Press Contact: Tom Hopkins
Office: (212) 678-8950
Email: tohopkins@jtsa.edu

January 19, 2017, New York, NY

The Jewish Theological Seminary (JTS) is pleased to announce that the Jewish Book Council has chosen several members of the JTS community as 2016 National Jewish Book Awards winners and finalists.

The National Jewish Book Award was established by the Jewish Book Council in 1950 to recognize outstanding works of Jewish literature. As the longest-running North American awards program of its kind in the field of Jewish literature, the National Jewish Book Awards recognizes outstanding books of Jewish interest. Awards were given out this year in fourteen categories.

“I’d like to congratulate The Jewish Theological Seminary’s esteemed faculty member Dr. Benjamin Gampel and alumni who were recipients of this years’ National Jewish Book Awards,” said Arnold Eisen, Chancellor of The Jewish Theological Seminary. “These awards serve to validate JTS’s place as a preeminent institution of higher education that trains thoughtful, innovative Jewish leaders.”

JTS congratulates our alumni and faculty among this year’s distinguished winners and finalists:

  • Dr.
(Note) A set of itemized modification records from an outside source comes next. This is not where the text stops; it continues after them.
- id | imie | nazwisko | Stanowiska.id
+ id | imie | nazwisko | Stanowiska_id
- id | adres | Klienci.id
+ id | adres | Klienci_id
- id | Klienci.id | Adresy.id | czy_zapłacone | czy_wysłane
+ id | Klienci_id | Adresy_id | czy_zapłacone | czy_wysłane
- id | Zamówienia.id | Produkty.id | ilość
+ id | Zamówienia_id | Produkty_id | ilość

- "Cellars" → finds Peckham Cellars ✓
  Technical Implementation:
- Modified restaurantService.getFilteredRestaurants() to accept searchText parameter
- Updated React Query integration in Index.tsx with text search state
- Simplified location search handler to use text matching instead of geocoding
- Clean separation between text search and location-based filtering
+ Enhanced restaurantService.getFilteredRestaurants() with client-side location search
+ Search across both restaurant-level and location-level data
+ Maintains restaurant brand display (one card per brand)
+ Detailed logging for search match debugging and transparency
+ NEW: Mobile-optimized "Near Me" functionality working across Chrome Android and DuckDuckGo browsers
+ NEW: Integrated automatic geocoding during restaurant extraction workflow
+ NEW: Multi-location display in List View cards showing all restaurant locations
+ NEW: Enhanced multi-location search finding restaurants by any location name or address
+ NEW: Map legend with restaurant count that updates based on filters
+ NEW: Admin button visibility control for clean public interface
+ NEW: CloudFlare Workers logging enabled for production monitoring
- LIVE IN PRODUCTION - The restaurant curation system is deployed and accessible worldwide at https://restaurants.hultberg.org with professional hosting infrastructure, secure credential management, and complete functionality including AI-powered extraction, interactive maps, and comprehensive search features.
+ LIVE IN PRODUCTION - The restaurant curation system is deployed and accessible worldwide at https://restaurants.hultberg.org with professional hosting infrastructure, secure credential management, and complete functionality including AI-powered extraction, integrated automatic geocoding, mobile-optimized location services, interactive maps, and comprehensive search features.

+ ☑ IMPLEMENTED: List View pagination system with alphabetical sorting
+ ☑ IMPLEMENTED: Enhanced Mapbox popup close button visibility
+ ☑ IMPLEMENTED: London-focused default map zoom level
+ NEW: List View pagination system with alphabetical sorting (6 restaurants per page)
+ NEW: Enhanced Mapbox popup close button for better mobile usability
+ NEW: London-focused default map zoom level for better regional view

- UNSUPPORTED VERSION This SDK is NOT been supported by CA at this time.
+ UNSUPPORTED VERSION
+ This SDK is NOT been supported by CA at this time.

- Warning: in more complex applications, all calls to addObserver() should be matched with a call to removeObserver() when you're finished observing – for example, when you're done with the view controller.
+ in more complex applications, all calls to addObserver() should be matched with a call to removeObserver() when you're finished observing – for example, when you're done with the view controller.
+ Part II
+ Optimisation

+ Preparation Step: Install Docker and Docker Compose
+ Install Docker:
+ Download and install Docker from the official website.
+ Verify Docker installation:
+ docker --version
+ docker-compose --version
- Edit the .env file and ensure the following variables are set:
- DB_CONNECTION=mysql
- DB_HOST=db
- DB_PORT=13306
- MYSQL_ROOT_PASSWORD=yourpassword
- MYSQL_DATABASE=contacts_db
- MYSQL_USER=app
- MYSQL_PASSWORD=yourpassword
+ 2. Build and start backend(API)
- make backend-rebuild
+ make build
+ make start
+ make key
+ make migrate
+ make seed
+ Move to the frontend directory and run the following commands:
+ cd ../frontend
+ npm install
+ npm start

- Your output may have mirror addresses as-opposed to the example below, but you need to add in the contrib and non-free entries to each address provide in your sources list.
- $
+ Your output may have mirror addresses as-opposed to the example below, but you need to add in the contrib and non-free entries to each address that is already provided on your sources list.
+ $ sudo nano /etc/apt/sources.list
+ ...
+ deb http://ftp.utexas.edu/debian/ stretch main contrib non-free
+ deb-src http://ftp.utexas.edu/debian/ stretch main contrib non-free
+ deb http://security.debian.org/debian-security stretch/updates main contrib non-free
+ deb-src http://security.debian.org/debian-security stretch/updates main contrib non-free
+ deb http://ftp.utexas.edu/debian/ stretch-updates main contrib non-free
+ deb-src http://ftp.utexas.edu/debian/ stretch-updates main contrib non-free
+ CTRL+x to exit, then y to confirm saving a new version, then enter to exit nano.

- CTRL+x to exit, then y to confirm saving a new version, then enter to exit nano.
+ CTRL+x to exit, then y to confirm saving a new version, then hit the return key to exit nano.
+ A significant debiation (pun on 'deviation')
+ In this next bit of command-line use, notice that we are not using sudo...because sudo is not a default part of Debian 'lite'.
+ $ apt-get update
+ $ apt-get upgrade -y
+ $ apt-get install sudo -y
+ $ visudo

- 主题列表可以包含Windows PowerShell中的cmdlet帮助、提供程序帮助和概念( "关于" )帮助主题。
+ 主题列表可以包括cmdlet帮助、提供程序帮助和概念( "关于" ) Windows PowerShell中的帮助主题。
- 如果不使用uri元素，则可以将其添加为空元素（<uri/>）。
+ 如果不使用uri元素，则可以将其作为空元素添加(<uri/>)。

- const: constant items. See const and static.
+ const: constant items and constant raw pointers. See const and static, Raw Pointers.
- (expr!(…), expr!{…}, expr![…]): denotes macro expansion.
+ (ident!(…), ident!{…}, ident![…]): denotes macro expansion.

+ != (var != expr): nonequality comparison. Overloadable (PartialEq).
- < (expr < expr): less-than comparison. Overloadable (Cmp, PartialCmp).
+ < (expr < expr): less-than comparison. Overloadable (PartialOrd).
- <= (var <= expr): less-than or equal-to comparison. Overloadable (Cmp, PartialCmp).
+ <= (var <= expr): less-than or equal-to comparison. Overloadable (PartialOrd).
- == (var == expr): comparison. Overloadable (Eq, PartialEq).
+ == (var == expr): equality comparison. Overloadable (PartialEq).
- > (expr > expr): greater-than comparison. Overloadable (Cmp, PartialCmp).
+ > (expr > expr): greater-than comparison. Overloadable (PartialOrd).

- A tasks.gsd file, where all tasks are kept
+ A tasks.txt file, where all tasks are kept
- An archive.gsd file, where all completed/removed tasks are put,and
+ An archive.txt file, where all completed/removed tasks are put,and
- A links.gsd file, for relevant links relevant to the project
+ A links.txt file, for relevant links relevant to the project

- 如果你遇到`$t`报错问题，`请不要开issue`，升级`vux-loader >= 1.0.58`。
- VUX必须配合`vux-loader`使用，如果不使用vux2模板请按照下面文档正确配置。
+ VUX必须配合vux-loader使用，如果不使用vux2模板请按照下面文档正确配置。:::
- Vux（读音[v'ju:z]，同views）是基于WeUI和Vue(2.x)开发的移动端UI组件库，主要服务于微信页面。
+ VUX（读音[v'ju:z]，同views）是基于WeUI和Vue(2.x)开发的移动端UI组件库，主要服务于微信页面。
Benjamin R. Gampel, Dina and Eli Field Family Chair in Jewish History at JTS, received the 2016 Nahum M. Sarna Memorial Award for Scholarship for his Anti-Jewish Riots in the Crown of Aragon and the Royal Response 1391-1392 (Cambridge University Press, 2016). This original work treats the riots and forced conversions on the Iberian peninsula, and explores why monarchic authority failed to protect the Jews during these fate-filled months.

    Dr. Gampel is available for interviews.
  • Dr. Daniel Gordis (RS ’84) won the Jewish Book of the Year Everett Family Foundation Award for Israel: A Concise History of a Nation Reborn (Ecco, 2016), a brief but compelling work combining academic and personal writing to tell the story of the state of Israel from its beginnings to the present day.
  • Rabbi David Jaffe (GS ’94) won the Myra H. Kraft Memorial Award in Contemporary Jewish Life and Practice for Changing the World from the Inside Out: A Jewish Approach to Personal and Social Change (Shambhala, 2016), an accessible and meaningful guide to sustainable activism as spiritual practice.
  • Rabbi Mike Uram (RS ’05), who won the Award for Education and Identity in Memory of Dorothy Kripke for Next Generation Judaism: How College Students and Hillel Can Help Reinvent Jewish Organizations (Jewish Lights, 2016), draws on his experience as executive director of Hillel at the University of Pennsylvania to chart a new path for Jewish engagement both on campus and off.
  • Love Finer Than Wine: The Writings of Matthew Eisenfeld and Sara Duker (CreateSpace, 2016), by Rabbi Edward C. Bernstein (LC ’93, DS ’99, RS ’99), is a finalist in the Anthologies and Collections category. Bernstein presents the writings of his friends Matthew Eisenfeld, a JTS rabbinical student, and Sara Duker, two young Americans killed in a 1996 Jerusalem bus bombing. Featuring writing on biblical scholarship, philosophy, and Jewish spirituality, Love Finer Than Wine is a moving testament to two idealistic leaders taken too soon.